> _Exercise goal_
Whenever the word "border" turns up in a line of the data below, copy that line.

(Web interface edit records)
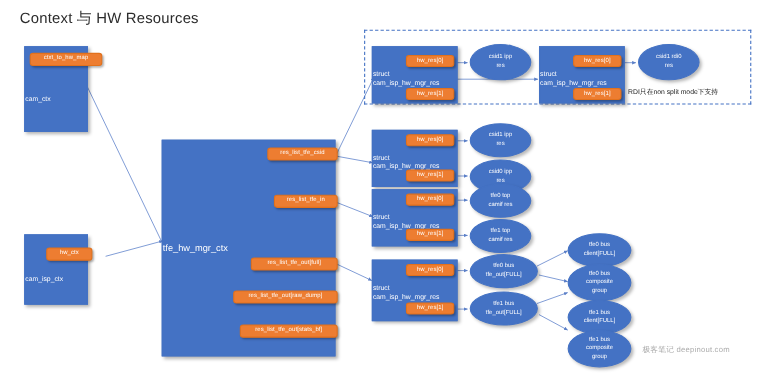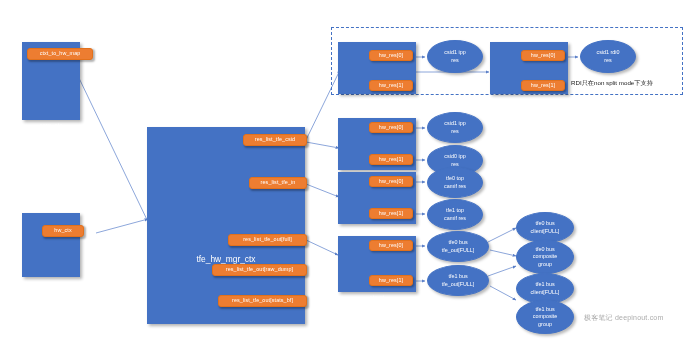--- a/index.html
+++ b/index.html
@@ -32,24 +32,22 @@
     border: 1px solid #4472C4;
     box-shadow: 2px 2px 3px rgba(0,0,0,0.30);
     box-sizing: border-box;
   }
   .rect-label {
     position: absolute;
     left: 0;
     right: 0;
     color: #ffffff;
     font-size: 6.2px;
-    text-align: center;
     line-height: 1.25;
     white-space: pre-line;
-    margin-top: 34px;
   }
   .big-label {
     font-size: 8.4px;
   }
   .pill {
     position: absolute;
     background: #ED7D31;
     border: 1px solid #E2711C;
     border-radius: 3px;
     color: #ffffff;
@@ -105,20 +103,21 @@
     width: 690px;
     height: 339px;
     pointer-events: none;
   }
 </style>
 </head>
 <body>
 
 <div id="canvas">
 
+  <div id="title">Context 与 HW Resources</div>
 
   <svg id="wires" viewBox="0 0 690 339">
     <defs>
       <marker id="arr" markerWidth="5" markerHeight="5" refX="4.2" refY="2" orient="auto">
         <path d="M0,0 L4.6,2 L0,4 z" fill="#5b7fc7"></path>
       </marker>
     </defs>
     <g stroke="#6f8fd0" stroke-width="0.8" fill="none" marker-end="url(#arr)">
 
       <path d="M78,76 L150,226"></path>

> _Result of this exercise_
     border: 1px solid #4472C4;
     box-sizing: border-box;
     border: 1px solid #E2711C;
     border-radius: 3px;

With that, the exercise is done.